After much anticipation, The New York Times has released its first API: a Campaign Finance API that allows developers to retrieve contribution and expenditure data based on United States Federal Election Commission filings (our New York Times Campaign Finance API profile). The API is part of the new Times Developer Network, which will eventually give developers access to several APIs. As explained in The New York Times Blog:
The initial version of the Campaign Finance API offers overall figures for presidential candidates, as well as state-by-state and ZIP code totals for specific candidates. In addition, the API supports a contributor name search using any of the following parameters: first name, last name and ZIP code.
The Developer Network site includes various resources, including API documentation, a developer's forum, and an application gallery (the API itself is managed by Mashery). The app gallery currently includes a few examples, such as a PHP-based Campaign Finance Chart Application that leverages both The New York Times API and the Google Charts API (and is our Mashup of the Day today).
Marshall Kirkpatrick over at ReadWriteWeb has some additional coverage on the release of the API, including the following insight:
We believe that steps like this are going to prove key if big media is to thrive in the future.
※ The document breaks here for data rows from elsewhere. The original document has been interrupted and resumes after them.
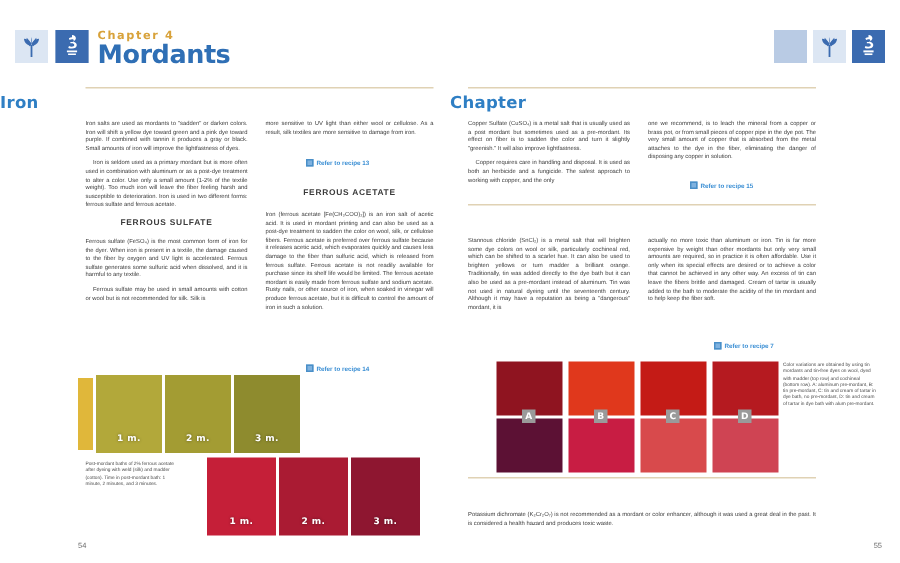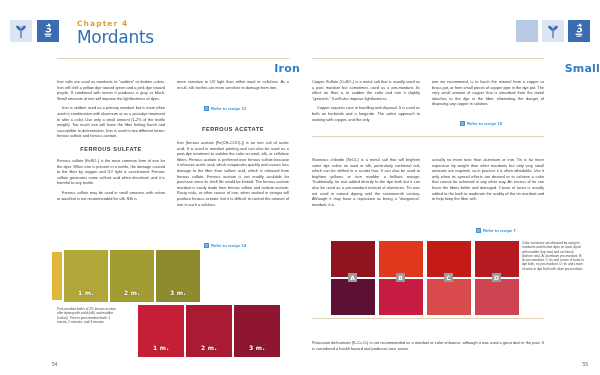--- a/index.html
+++ b/index.html
@@ -19,7 +19,7 @@
   .glyph{width:22px;height:22px;display:block;}
   .glyph.plain{background:#b9cbe4;}
   .glyph.solid{background:#3b6bb0;}
-  .chapter-text{margin-left:13px;margin-top:-1px;}
+  .chapter-text{margin-left:1px;margin-top:-1px;}
   .chapter-kicker{
     font-size:7.5px;letter-spacing:1.1px;color:#d8a23a;font-weight:700;
     font-family:"DejaVu Sans", sans-serif;line-height:9px;

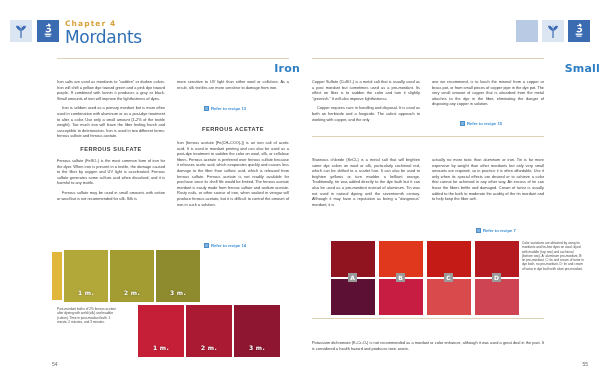--- a/index.html
+++ b/index.html
@@ -26,7 +26,7 @@
   }
   .chapter-title{
     font-size:17px;color:#2f6fb5;line-height:17px;margin-top:1px;
-    font-family:"DejaVu Sans", sans-serif;font-weight:400;letter-spacing:-0.3px;
+    font-family:"DejaVu Sans", sans-serif;font-weight:700;letter-spacing:-0.3px;
   }
 
   .top-glyphs{position:absolute;right:10px;top:20px;display:flex;gap:4px;}

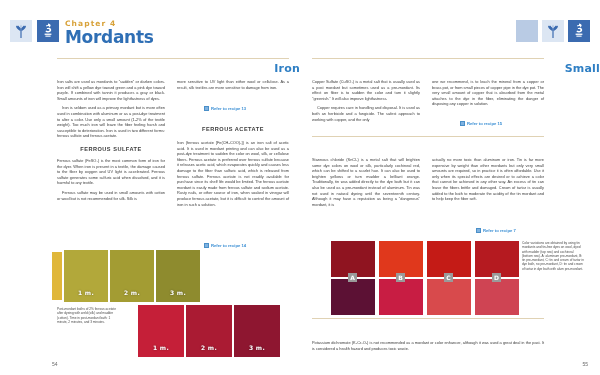--- a/index.html
+++ b/index.html
@@ -34,7 +34,7 @@
   
   .rule{position:absolute;height:1px;background:#e0d2b4;}
   .section-head{
-    position:absolute;width:100%;text-align:right;
+    position:absolute;width:100%;text-align:left;
     font-size:11px;color:#2f7fc4;font-weight:700;
     font-family:"DejaVu Sans", sans-serif;letter-spacing:0.2px;
   }

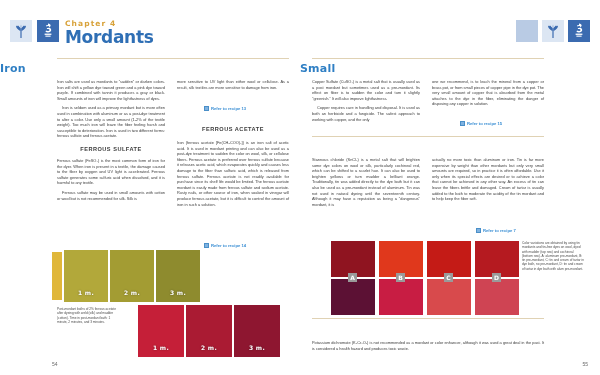--- a/index.html
+++ b/index.html
@@ -220,7 +220,7 @@
 
     <div class="rule" style="left:12px;top:58px;width:232px;"></div>
 
-    <div class="section-head" style="left:0;top:62px;">Small</div>
+    <div class="section-head" style="left:0;top:62px;">Chapter</div>
 
     <div class="col" style="left:12px;top:79px;width:108px;">
       <p>Copper Sulfate (CuSO₄) is a metal salt that is usually used as a post mordant but sometimes used as a pre-mordant. Its effect on fiber is to sadden the color and turn it slightly "greenish." It will also improve lightfastness.</p>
We concur. This is a great first step for The New York Times, and we hope that it will be the first of many APIs released by the traditional media company. According to the Times Developer Network site, the next API in development is a Movie Reviews API (our Movie Reviews API profile) that will give you access to movie reviews by New York Times critics. It will be interesting to see if other newspapers and media companies follow suit. As we have seen, NPR has moved forward with its own API and just today DayLife released an enterprise API for publishers. How important will APIs be for news organizations going forward? These new business models are something Jeff Jarvis has been thinking about, see these slides on New business models for news for an upcoming summit at the CUNY Graduate School of Journalism. And since this NY Times API mixes news and politics, if you are interested in campaign finance, you can check out the Follow the Money API for data on state level campaign data, as well as 30 other government related APIs.